* **ABOUT THIS EXERCISE**
Count how many lines in the data hold "left". Only the number.

+++++

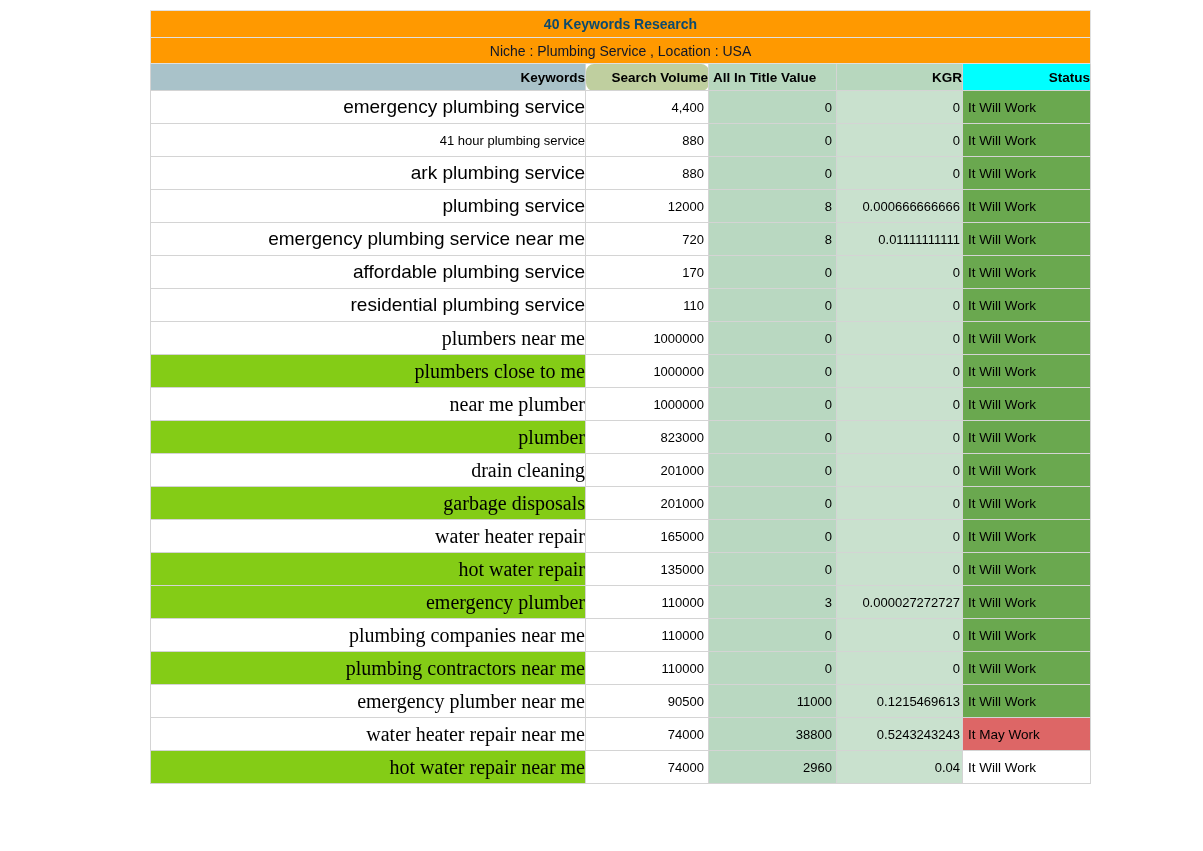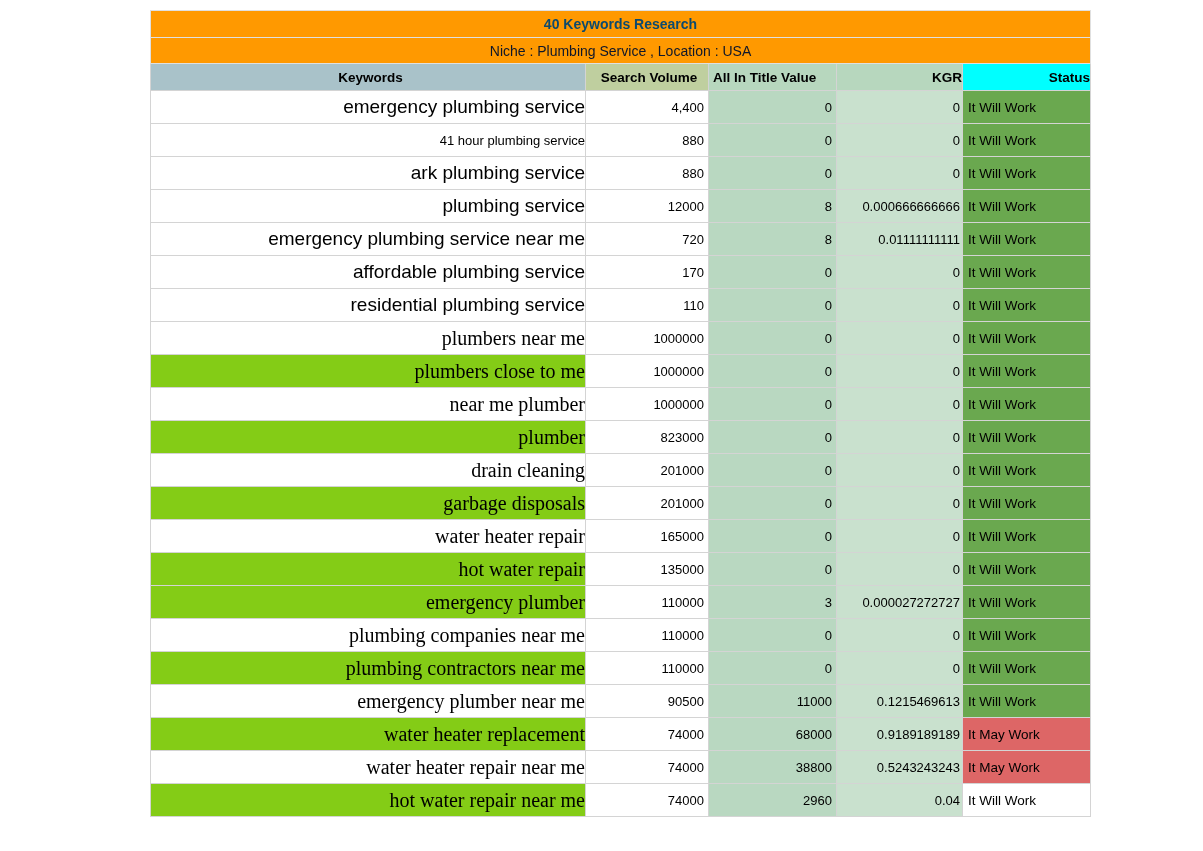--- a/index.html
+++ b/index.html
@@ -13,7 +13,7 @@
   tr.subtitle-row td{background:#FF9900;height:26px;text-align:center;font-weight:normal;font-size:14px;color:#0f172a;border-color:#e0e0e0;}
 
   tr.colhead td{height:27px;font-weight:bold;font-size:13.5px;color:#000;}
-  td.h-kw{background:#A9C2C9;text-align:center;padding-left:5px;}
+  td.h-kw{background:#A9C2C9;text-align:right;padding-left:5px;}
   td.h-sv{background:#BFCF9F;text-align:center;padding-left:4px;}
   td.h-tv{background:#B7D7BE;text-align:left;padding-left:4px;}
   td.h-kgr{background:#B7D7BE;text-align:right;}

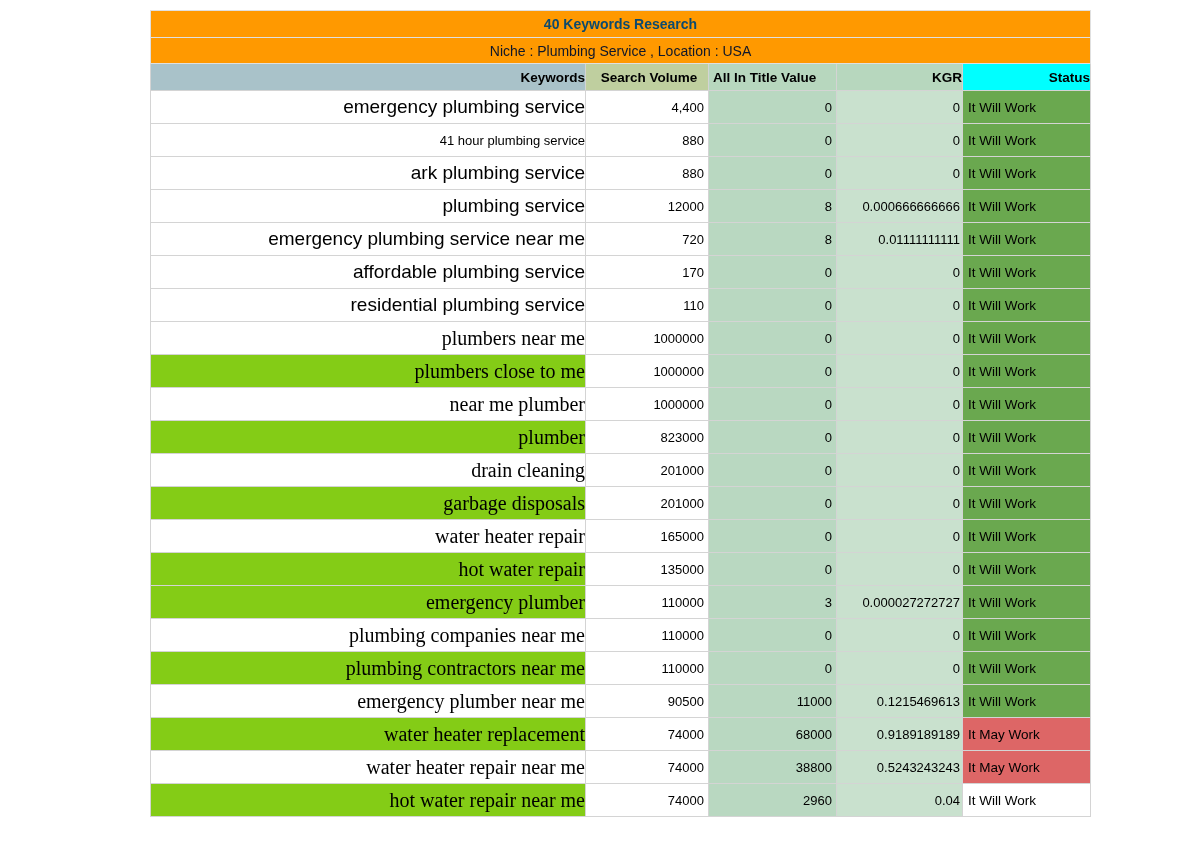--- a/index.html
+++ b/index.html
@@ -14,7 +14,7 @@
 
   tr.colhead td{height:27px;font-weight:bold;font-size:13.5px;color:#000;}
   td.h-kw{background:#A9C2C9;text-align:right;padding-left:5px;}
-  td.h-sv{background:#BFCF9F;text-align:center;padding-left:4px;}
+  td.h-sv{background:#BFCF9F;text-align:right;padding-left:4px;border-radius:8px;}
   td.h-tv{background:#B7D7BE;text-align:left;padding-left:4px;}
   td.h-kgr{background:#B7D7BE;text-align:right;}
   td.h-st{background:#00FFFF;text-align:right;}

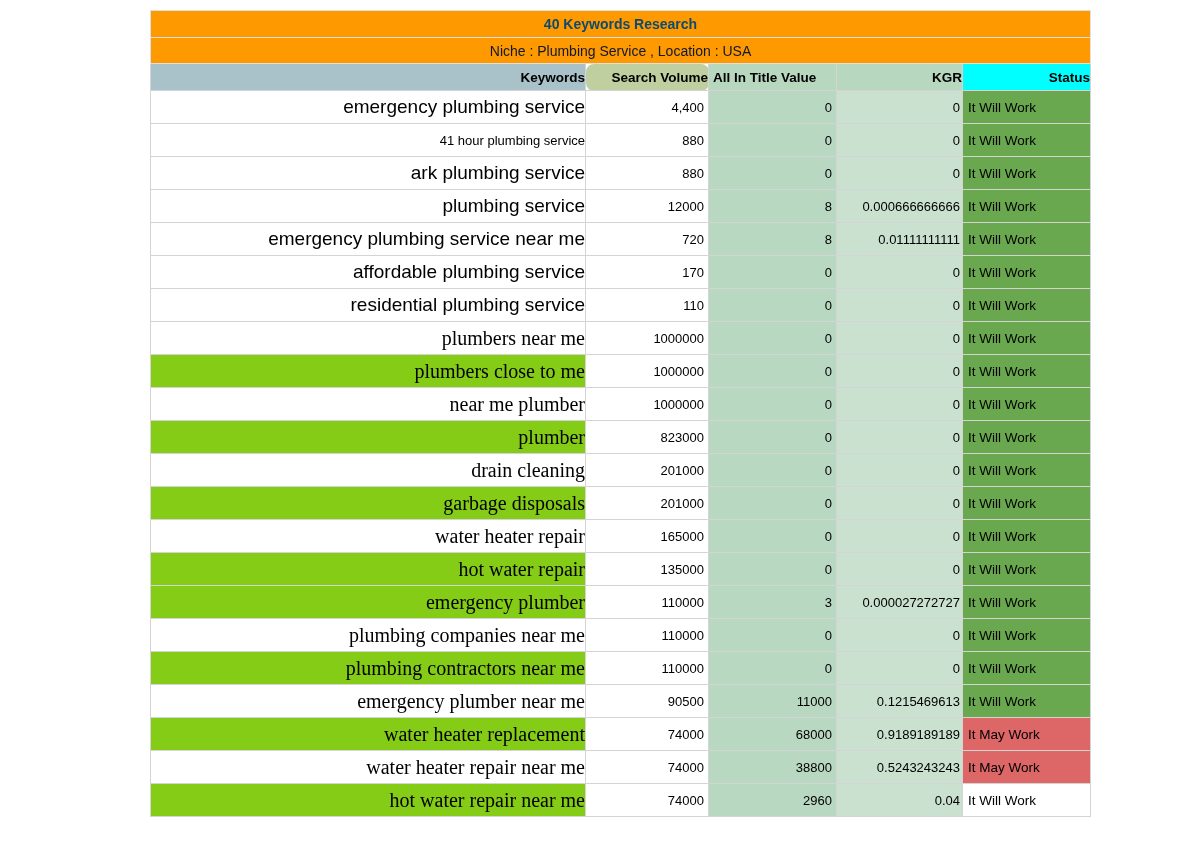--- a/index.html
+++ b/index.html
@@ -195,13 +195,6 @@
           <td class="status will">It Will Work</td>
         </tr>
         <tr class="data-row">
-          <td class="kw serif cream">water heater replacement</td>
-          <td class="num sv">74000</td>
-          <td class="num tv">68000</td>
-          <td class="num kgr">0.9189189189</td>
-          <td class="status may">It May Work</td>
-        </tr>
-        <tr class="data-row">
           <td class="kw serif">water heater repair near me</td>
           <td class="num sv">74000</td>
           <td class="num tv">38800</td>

+++++

* **ANSWER AREA**
8